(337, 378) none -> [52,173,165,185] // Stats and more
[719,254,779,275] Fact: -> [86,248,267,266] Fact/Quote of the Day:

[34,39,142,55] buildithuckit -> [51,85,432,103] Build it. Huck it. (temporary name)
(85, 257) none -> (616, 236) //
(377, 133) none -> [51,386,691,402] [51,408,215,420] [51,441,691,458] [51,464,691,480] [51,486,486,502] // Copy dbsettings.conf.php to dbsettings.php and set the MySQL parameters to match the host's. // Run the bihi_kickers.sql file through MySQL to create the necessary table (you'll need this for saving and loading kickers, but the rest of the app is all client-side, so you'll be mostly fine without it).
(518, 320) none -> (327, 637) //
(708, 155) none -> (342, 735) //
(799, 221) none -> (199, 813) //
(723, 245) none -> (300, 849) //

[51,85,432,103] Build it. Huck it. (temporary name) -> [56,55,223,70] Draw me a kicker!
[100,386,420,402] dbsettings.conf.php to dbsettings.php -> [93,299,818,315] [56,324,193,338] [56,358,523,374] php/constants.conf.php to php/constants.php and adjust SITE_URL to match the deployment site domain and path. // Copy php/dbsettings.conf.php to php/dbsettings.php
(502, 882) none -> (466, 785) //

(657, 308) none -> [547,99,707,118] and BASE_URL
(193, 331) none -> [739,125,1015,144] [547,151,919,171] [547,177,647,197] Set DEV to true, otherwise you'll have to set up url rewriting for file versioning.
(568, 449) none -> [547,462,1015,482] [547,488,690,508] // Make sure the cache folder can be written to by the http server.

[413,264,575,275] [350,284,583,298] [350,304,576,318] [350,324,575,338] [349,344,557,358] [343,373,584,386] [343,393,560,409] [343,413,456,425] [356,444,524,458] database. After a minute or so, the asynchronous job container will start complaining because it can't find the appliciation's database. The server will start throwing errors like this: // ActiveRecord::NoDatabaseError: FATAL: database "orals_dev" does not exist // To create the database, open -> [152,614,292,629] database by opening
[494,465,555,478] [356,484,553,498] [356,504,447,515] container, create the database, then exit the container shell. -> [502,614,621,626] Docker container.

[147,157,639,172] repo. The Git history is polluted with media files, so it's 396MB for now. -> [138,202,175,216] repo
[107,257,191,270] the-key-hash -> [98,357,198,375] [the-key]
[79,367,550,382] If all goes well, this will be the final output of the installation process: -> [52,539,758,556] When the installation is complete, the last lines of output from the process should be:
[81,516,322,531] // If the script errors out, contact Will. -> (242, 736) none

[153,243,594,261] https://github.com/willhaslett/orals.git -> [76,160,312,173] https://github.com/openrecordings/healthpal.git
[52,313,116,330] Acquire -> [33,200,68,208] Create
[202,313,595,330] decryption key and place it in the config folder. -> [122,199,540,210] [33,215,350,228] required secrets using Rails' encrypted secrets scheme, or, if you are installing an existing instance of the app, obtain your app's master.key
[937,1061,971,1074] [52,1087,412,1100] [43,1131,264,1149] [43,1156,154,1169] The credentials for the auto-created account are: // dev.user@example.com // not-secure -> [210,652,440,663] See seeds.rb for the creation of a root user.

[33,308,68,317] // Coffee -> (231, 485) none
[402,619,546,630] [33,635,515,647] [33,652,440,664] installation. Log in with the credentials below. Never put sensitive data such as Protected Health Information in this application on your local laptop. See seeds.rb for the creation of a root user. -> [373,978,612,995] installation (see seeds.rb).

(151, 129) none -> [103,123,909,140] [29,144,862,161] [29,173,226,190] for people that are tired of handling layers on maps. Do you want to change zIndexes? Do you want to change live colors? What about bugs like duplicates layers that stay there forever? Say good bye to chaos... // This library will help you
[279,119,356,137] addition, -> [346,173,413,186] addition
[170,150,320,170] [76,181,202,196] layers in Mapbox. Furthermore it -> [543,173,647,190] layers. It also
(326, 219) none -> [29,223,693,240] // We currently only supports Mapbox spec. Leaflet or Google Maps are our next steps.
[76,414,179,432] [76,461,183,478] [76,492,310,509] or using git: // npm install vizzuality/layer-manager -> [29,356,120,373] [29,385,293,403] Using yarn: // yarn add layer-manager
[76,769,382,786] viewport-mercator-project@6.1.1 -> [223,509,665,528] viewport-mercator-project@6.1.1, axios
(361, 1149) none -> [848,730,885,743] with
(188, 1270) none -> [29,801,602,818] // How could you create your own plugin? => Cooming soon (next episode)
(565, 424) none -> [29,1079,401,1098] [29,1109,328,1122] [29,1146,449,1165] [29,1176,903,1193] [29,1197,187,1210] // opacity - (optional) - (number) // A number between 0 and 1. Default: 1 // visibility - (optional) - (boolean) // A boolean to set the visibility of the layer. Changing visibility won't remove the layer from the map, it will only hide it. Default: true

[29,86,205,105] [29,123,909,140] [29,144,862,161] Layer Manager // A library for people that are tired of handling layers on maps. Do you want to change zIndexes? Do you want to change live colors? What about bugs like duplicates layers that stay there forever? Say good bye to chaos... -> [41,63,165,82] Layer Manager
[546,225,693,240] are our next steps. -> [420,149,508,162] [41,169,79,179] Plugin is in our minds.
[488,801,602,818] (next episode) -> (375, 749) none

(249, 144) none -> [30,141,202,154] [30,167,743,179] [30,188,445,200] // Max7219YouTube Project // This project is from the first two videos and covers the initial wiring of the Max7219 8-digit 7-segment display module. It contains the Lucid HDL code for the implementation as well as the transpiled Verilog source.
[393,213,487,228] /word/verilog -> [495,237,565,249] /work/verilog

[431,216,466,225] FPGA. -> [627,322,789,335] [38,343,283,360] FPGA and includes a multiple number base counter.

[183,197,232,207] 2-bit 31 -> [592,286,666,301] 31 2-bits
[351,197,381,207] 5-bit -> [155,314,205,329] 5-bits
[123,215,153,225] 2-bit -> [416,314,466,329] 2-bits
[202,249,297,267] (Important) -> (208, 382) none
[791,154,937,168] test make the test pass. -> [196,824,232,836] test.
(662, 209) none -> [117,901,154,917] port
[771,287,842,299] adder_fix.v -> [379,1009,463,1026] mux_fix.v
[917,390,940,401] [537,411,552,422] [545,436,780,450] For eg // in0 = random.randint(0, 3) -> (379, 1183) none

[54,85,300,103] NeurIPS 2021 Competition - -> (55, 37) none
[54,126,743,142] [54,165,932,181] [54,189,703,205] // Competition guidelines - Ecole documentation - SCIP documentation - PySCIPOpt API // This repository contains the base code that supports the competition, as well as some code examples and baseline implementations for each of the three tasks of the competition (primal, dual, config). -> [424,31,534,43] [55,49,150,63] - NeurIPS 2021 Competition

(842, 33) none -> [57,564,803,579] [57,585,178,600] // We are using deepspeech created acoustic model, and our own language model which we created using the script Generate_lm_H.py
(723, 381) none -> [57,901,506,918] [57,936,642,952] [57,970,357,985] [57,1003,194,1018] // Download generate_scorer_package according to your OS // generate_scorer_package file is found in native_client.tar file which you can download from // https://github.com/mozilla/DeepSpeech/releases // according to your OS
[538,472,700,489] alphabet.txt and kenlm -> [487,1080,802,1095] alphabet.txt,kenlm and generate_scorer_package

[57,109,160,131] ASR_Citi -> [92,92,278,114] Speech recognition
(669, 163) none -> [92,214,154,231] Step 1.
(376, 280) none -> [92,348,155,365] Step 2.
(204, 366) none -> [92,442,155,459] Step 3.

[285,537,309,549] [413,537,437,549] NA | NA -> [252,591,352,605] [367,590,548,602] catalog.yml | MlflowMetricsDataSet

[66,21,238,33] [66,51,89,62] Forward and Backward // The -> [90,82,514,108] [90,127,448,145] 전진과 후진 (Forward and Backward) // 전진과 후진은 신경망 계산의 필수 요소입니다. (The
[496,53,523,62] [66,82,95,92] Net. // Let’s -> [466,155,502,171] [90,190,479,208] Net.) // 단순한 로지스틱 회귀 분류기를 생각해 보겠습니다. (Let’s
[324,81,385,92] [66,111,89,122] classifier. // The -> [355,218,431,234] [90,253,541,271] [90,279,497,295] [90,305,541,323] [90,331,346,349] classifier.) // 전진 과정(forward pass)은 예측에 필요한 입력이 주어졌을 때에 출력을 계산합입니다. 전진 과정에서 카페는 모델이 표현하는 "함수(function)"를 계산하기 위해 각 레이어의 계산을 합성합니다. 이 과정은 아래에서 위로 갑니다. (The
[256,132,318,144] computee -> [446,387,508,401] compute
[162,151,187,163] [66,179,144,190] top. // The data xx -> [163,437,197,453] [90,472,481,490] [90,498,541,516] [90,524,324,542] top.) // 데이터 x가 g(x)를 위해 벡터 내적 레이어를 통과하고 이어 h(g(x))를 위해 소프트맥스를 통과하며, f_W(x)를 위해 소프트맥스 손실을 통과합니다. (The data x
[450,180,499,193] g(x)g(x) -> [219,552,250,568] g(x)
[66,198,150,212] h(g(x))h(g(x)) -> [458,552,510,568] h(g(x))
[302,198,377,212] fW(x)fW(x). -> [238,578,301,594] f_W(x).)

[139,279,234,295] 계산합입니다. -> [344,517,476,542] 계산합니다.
——
Take the lines from the first line of the listing to the line containing "(568, 449) none". Please print them exactly, ends included, with nothing else.

(337, 378) none -> [52,173,165,185] // Stats and more
[719,254,779,275] Fact: -> [86,248,267,266] Fact/Quote of the Day:

[34,39,142,55] buildithuckit -> [51,85,432,103] Build it. Huck it. (temporary name)
(85, 257) none -> (616, 236) //
(377, 133) none -> [51,386,691,402] [51,408,215,420] [51,441,691,458] [51,464,691,480] [51,486,486,502] // Copy dbsettings.conf.php to dbsettings.php and set the MySQL parameters to match the host's. // Run the bihi_kickers.sql file through MySQL to create the necessary table (you'll need this for saving and loading kickers, but the rest of the app is all client-side, so you'll be mostly fine without it).
(518, 320) none -> (327, 637) //
(708, 155) none -> (342, 735) //
(799, 221) none -> (199, 813) //
(723, 245) none -> (300, 849) //

[51,85,432,103] Build it. Huck it. (temporary name) -> [56,55,223,70] Draw me a kicker!
[100,386,420,402] dbsettings.conf.php to dbsettings.php -> [93,299,818,315] [56,324,193,338] [56,358,523,374] php/constants.conf.php to php/constants.php and adjust SITE_URL to match the deployment site domain and path. // Copy php/dbsettings.conf.php to php/dbsettings.php
(502, 882) none -> (466, 785) //

(657, 308) none -> [547,99,707,118] and BASE_URL
(193, 331) none -> [739,125,1015,144] [547,151,919,171] [547,177,647,197] Set DEV to true, otherwise you'll have to set up url rewriting for file versioning.
(568, 449) none -> [547,462,1015,482] [547,488,690,508] // Make sure the cache folder can be written to by the http server.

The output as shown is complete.